[Collection entries]
■ ■ ■ ■ ■ ■ ■
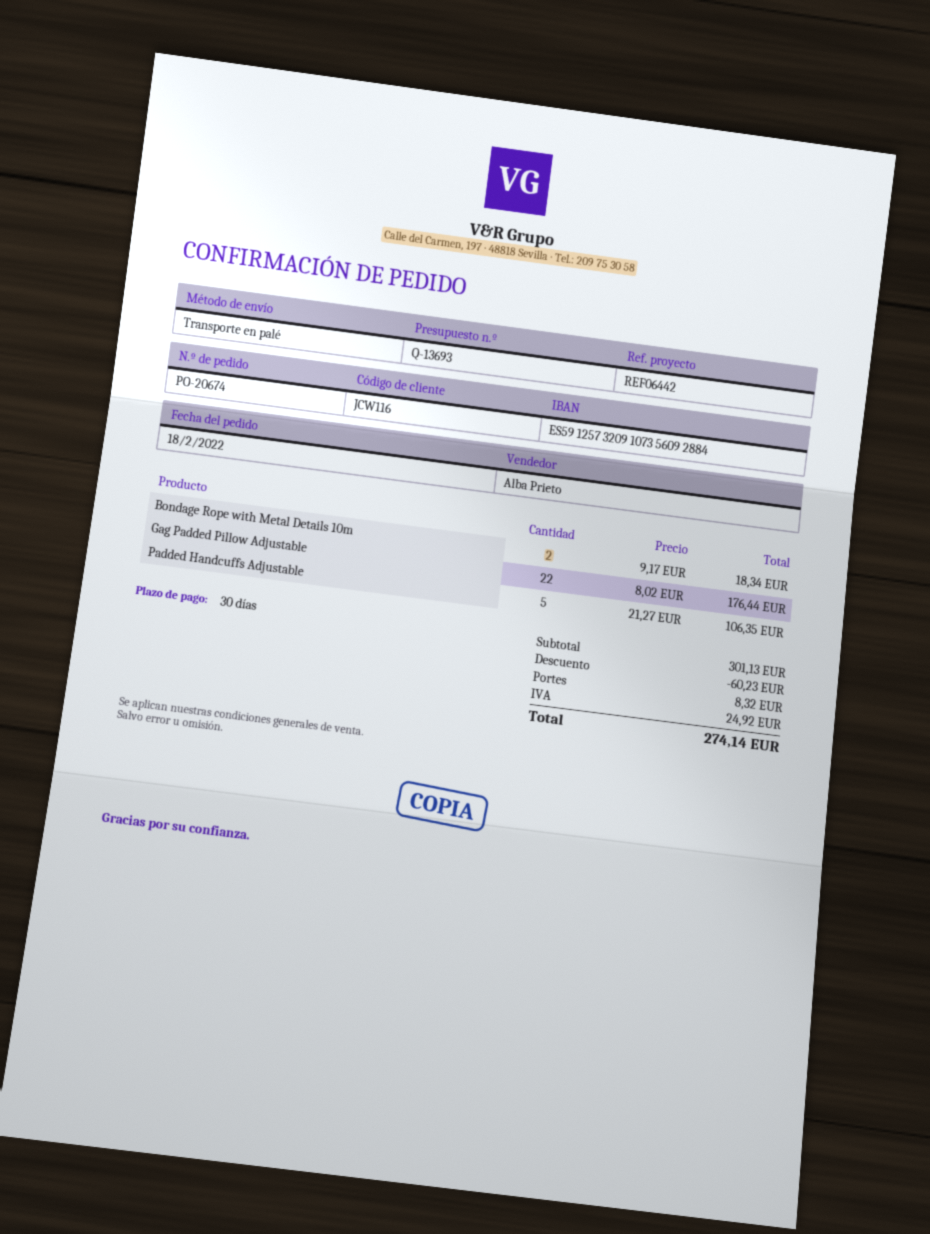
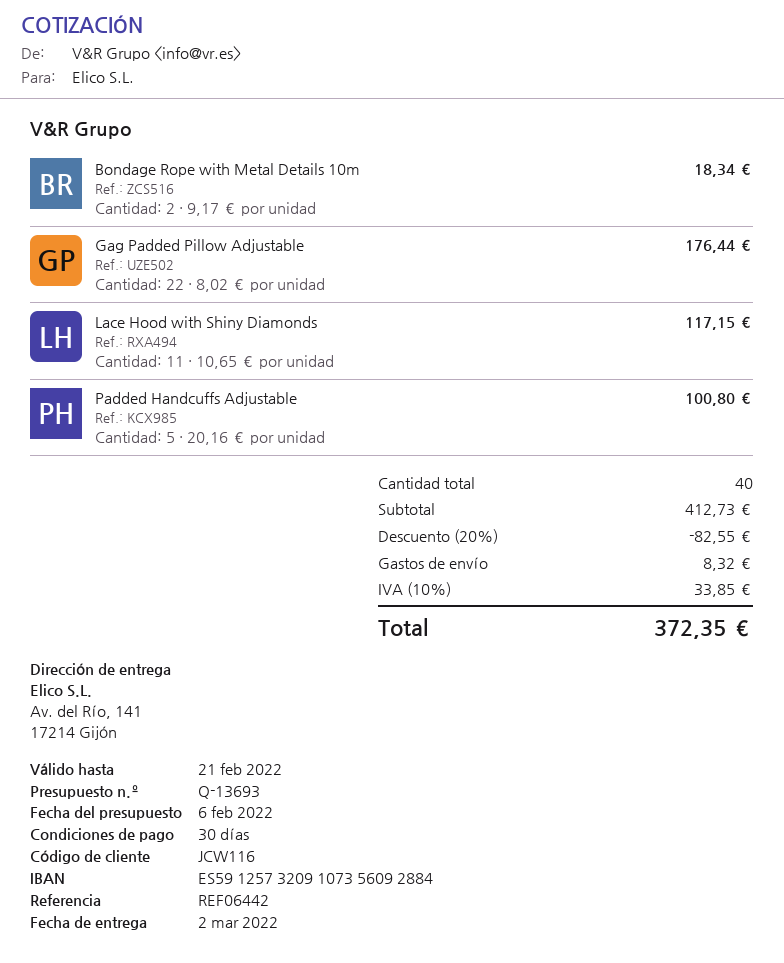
Padded Handcuffs Adjustable: 5 x 21.27 = 106.35 -> 5 x 20.16 = 100.80
Lace Hood with Shiny Diamonds: none -> 11 x 10.65 = 117.15
subtotal: 301.13 -> 412.73
discount: 60.23 -> 82.55
tax: 24.92 -> 33.85
total: 274.14 -> 372.35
■ ■ ■ ■ ■ ■ ■
Verbatim repeat, images removed: give each entry again exactly as it reads.

Padded Handcuffs Adjustable: 5 x 21.27 = 106.35 -> 5 x 20.16 = 100.80
Lace Hood with Shiny Diamonds: none -> 11 x 10.65 = 117.15
subtotal: 301.13 -> 412.73
discount: 60.23 -> 82.55
tax: 24.92 -> 33.85
total: 274.14 -> 372.35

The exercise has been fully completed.